Records drawn from a dataset
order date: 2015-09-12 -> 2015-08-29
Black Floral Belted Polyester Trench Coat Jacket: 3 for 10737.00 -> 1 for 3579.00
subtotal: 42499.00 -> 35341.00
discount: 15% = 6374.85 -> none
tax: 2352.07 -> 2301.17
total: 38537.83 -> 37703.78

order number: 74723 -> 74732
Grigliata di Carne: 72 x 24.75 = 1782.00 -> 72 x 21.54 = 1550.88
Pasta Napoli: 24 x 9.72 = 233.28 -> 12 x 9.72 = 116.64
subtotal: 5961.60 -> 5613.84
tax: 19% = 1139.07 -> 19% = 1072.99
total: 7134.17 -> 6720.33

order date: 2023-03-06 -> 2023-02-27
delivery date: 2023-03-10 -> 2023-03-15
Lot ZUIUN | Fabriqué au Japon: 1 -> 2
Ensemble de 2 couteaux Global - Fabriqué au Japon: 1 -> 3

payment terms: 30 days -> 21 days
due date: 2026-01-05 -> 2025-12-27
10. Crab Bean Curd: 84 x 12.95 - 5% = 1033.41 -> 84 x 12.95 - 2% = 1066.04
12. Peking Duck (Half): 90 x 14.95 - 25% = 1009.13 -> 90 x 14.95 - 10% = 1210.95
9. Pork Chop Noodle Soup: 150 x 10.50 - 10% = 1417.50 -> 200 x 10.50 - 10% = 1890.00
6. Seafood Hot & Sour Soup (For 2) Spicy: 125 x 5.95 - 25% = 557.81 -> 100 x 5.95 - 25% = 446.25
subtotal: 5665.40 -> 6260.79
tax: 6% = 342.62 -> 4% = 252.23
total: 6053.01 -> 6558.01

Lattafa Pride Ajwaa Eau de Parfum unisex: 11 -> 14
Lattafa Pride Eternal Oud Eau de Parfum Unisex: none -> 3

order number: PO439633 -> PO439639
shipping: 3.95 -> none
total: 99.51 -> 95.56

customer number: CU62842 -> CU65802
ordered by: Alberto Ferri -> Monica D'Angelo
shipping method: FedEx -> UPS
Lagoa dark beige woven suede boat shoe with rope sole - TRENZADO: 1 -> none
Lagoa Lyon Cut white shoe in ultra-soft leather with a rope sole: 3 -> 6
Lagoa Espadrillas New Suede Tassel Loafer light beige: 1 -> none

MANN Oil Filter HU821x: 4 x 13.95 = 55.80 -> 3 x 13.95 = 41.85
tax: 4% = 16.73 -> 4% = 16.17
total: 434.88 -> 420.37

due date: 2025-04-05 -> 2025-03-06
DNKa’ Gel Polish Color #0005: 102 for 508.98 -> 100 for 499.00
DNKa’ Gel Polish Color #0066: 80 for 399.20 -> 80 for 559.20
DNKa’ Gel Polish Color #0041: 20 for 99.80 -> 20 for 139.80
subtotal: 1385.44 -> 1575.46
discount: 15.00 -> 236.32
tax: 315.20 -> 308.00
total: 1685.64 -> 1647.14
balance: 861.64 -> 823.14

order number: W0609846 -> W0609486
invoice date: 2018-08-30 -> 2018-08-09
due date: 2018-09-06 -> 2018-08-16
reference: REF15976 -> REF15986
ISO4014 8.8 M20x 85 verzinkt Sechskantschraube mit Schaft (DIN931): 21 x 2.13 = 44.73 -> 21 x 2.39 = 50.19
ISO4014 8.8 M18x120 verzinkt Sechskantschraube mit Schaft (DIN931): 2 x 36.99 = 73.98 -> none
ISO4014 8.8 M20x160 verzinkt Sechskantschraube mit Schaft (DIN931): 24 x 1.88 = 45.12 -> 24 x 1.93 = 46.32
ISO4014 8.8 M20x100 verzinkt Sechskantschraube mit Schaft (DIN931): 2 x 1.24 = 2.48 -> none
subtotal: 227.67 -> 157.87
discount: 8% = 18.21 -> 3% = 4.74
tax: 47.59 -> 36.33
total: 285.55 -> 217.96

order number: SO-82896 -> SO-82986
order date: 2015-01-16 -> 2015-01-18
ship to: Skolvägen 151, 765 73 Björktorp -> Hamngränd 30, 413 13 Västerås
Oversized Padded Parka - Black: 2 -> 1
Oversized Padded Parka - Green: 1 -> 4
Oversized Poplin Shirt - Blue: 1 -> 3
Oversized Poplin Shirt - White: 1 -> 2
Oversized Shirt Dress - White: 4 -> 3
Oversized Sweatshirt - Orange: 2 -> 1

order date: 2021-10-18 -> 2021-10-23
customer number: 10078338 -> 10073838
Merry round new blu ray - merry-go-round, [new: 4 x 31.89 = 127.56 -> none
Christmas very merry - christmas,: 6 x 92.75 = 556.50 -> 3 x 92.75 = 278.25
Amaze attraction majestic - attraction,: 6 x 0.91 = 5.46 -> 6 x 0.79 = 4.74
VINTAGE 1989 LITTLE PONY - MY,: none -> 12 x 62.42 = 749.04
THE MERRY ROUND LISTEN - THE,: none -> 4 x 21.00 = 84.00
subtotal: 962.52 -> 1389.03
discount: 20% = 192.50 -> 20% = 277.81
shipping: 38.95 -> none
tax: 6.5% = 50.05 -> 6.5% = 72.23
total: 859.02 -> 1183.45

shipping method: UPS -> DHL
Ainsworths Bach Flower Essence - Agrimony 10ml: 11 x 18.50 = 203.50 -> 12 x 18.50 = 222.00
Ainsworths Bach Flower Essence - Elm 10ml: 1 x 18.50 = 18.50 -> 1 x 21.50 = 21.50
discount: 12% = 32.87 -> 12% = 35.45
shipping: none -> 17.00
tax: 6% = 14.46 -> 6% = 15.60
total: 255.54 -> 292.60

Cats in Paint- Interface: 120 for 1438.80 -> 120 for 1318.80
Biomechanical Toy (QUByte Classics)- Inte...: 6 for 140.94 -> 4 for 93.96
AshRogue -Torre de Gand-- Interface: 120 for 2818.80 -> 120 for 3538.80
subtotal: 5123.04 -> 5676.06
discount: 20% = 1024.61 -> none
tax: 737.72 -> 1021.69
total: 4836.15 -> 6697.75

### BRIEF
Set down all of the records shown above once more, exactly.

### ANSWER BELOW
order date: 2015-09-12 -> 2015-08-29
Black Floral Belted Polyester Trench Coat Jacket: 3 for 10737.00 -> 1 for 3579.00
subtotal: 42499.00 -> 35341.00
discount: 15% = 6374.85 -> none
tax: 2352.07 -> 2301.17
total: 38537.83 -> 37703.78

order number: 74723 -> 74732
Grigliata di Carne: 72 x 24.75 = 1782.00 -> 72 x 21.54 = 1550.88
Pasta Napoli: 24 x 9.72 = 233.28 -> 12 x 9.72 = 116.64
subtotal: 5961.60 -> 5613.84
tax: 19% = 1139.07 -> 19% = 1072.99
total: 7134.17 -> 6720.33

order date: 2023-03-06 -> 2023-02-27
delivery date: 2023-03-10 -> 2023-03-15
Lot ZUIUN | Fabriqué au Japon: 1 -> 2
Ensemble de 2 couteaux Global - Fabriqué au Japon: 1 -> 3

payment terms: 30 days -> 21 days
due date: 2026-01-05 -> 2025-12-27
10. Crab Bean Curd: 84 x 12.95 - 5% = 1033.41 -> 84 x 12.95 - 2% = 1066.04
12. Peking Duck (Half): 90 x 14.95 - 25% = 1009.13 -> 90 x 14.95 - 10% = 1210.95
9. Pork Chop Noodle Soup: 150 x 10.50 - 10% = 1417.50 -> 200 x 10.50 - 10% = 1890.00
6. Seafood Hot & Sour Soup (For 2) Spicy: 125 x 5.95 - 25% = 557.81 -> 100 x 5.95 - 25% = 446.25
subtotal: 5665.40 -> 6260.79
tax: 6% = 342.62 -> 4% = 252.23
total: 6053.01 -> 6558.01

Lattafa Pride Ajwaa Eau de Parfum unisex: 11 -> 14
Lattafa Pride Eternal Oud Eau de Parfum Unisex: none -> 3

order number: PO439633 -> PO439639
shipping: 3.95 -> none
total: 99.51 -> 95.56

customer number: CU62842 -> CU65802
ordered by: Alberto Ferri -> Monica D'Angelo
shipping method: FedEx -> UPS
Lagoa dark beige woven suede boat shoe with rope sole - TRENZADO: 1 -> none
Lagoa Lyon Cut white shoe in ultra-soft leather with a rope sole: 3 -> 6
Lagoa Espadrillas New Suede Tassel Loafer light beige: 1 -> none

MANN Oil Filter HU821x: 4 x 13.95 = 55.80 -> 3 x 13.95 = 41.85
tax: 4% = 16.73 -> 4% = 16.17
total: 434.88 -> 420.37

due date: 2025-04-05 -> 2025-03-06
DNKa’ Gel Polish Color #0005: 102 for 508.98 -> 100 for 499.00
DNKa’ Gel Polish Color #0066: 80 for 399.20 -> 80 for 559.20
DNKa’ Gel Polish Color #0041: 20 for 99.80 -> 20 for 139.80
subtotal: 1385.44 -> 1575.46
discount: 15.00 -> 236.32
tax: 315.20 -> 308.00
total: 1685.64 -> 1647.14
balance: 861.64 -> 823.14

order number: W0609846 -> W0609486
invoice date: 2018-08-30 -> 2018-08-09
due date: 2018-09-06 -> 2018-08-16
reference: REF15976 -> REF15986
ISO4014 8.8 M20x 85 verzinkt Sechskantschraube mit Schaft (DIN931): 21 x 2.13 = 44.73 -> 21 x 2.39 = 50.19
ISO4014 8.8 M18x120 verzinkt Sechskantschraube mit Schaft (DIN931): 2 x 36.99 = 73.98 -> none
ISO4014 8.8 M20x160 verzinkt Sechskantschraube mit Schaft (DIN931): 24 x 1.88 = 45.12 -> 24 x 1.93 = 46.32
ISO4014 8.8 M20x100 verzinkt Sechskantschraube mit Schaft (DIN931): 2 x 1.24 = 2.48 -> none
subtotal: 227.67 -> 157.87
discount: 8% = 18.21 -> 3% = 4.74
tax: 47.59 -> 36.33
total: 285.55 -> 217.96

order number: SO-82896 -> SO-82986
order date: 2015-01-16 -> 2015-01-18
ship to: Skolvägen 151, 765 73 Björktorp -> Hamngränd 30, 413 13 Västerås
Oversized Padded Parka - Black: 2 -> 1
Oversized Padded Parka - Green: 1 -> 4
Oversized Poplin Shirt - Blue: 1 -> 3
Oversized Poplin Shirt - White: 1 -> 2
Oversized Shirt Dress - White: 4 -> 3
Oversized Sweatshirt - Orange: 2 -> 1

order date: 2021-10-18 -> 2021-10-23
customer number: 10078338 -> 10073838
Merry round new blu ray - merry-go-round, [new: 4 x 31.89 = 127.56 -> none
Christmas very merry - christmas,: 6 x 92.75 = 556.50 -> 3 x 92.75 = 278.25
Amaze attraction majestic - attraction,: 6 x 0.91 = 5.46 -> 6 x 0.79 = 4.74
VINTAGE 1989 LITTLE PONY - MY,: none -> 12 x 62.42 = 749.04
THE MERRY ROUND LISTEN - THE,: none -> 4 x 21.00 = 84.00
subtotal: 962.52 -> 1389.03
discount: 20% = 192.50 -> 20% = 277.81
shipping: 38.95 -> none
tax: 6.5% = 50.05 -> 6.5% = 72.23
total: 859.02 -> 1183.45

shipping method: UPS -> DHL
Ainsworths Bach Flower Essence - Agrimony 10ml: 11 x 18.50 = 203.50 -> 12 x 18.50 = 222.00
Ainsworths Bach Flower Essence - Elm 10ml: 1 x 18.50 = 18.50 -> 1 x 21.50 = 21.50
discount: 12% = 32.87 -> 12% = 35.45
shipping: none -> 17.00
tax: 6% = 14.46 -> 6% = 15.60
total: 255.54 -> 292.60

Cats in Paint- Interface: 120 for 1438.80 -> 120 for 1318.80
Biomechanical Toy (QUByte Classics)- Inte...: 6 for 140.94 -> 4 for 93.96
AshRogue -Torre de Gand-- Interface: 120 for 2818.80 -> 120 for 3538.80
subtotal: 5123.04 -> 5676.06
discount: 20% = 1024.61 -> none
tax: 737.72 -> 1021.69
total: 4836.15 -> 6697.75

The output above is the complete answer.